71 Subsection (1) does not expressly refer to negligence or fault of the Registrar General, and entitlements to compensation from the Torrens Assurance Fund under subs.129(1) arise in the circumstances indicated in subparas.(a) to (f), some of which involve or could involve some negligence or fault of the Registrar General, but others of which create an entitlement in circumstances which may not include any element of fault.

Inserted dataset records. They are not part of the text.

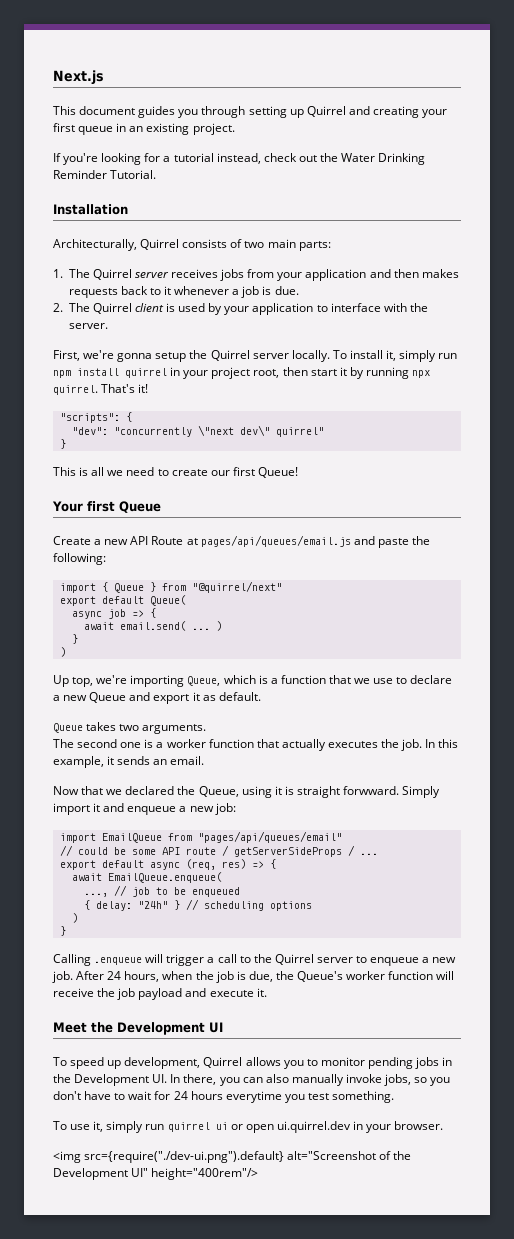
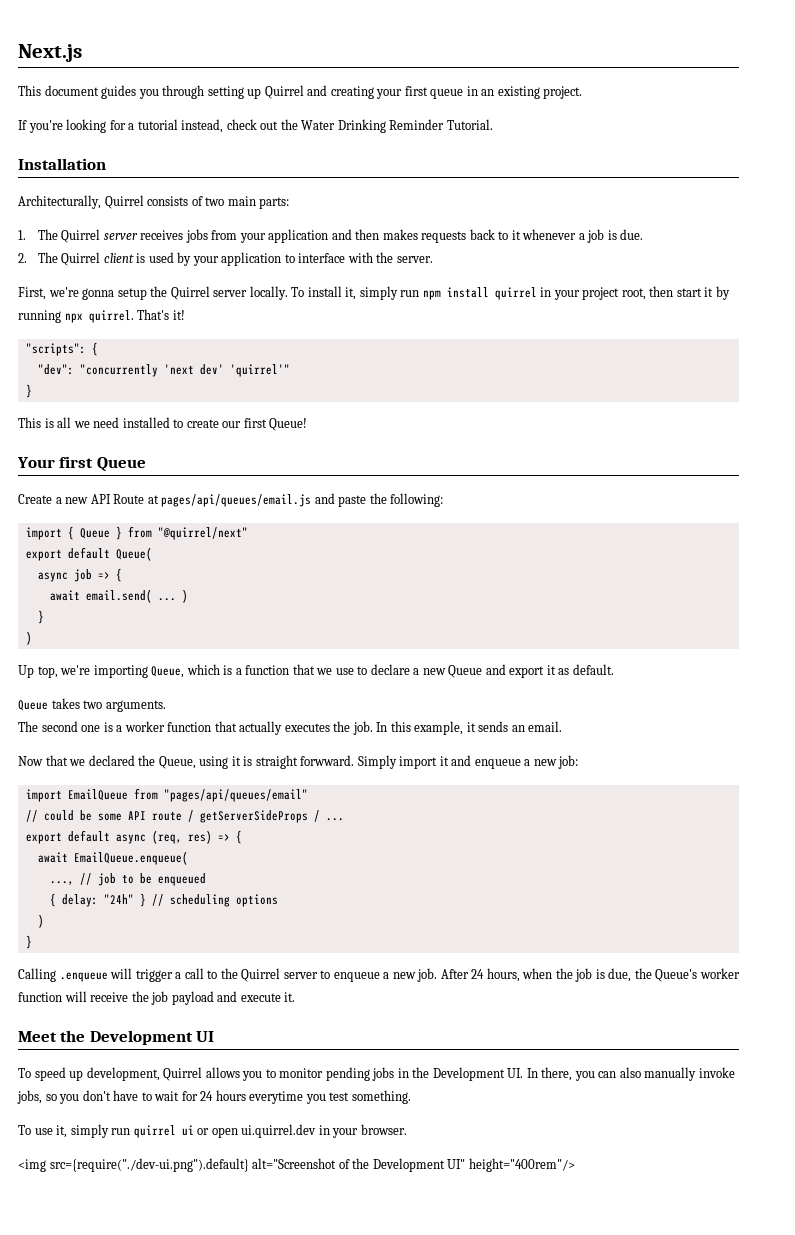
- "dev": "concurrently \"next dev\" quirrel"
+ "dev": "concurrently 'next dev' 'quirrel'"
- This is all we need to create our first Queue!
+ This is all we need installed to create our first Queue!

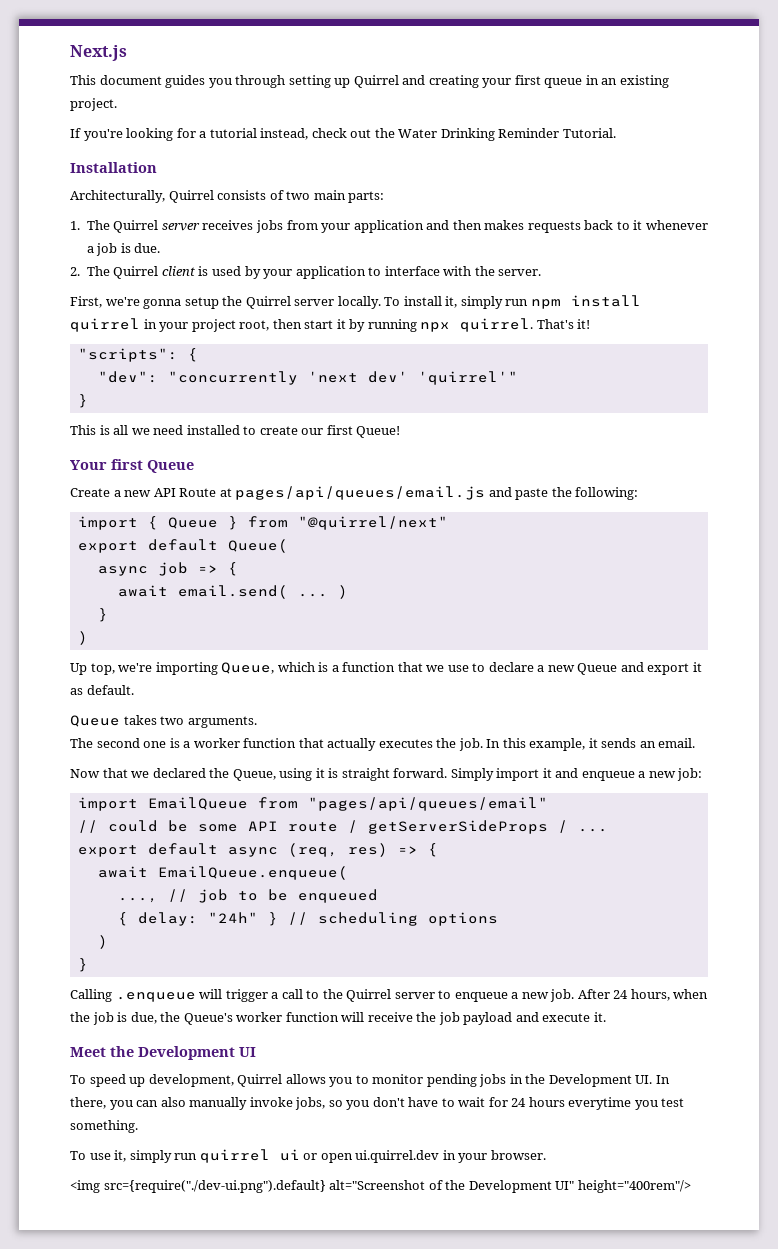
- Now that we declared the Queue, using it is straight forwward.
+ Now that we declared the Queue, using it is straight forward.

72 In Cirino v. Registrar General (1993) 6 BPR 13,260 Cole J said (at 13,263):-
Second, "omission" where used in s 127 does not necessarily involve failure to comply with a duty. It merely means absence of a material entry ( Dobbie v Davidson ) [1991] 23 NSWLR 625 (compare Trieste Investments Pty Ltd v Watson (1963) 64 SR (NSW) 98). "Omission" has the same meaning in s 42(1)(b) as it does in s 126 and where secondly appearing in s 127(1) (see Priestley JA in Dobbie at 647).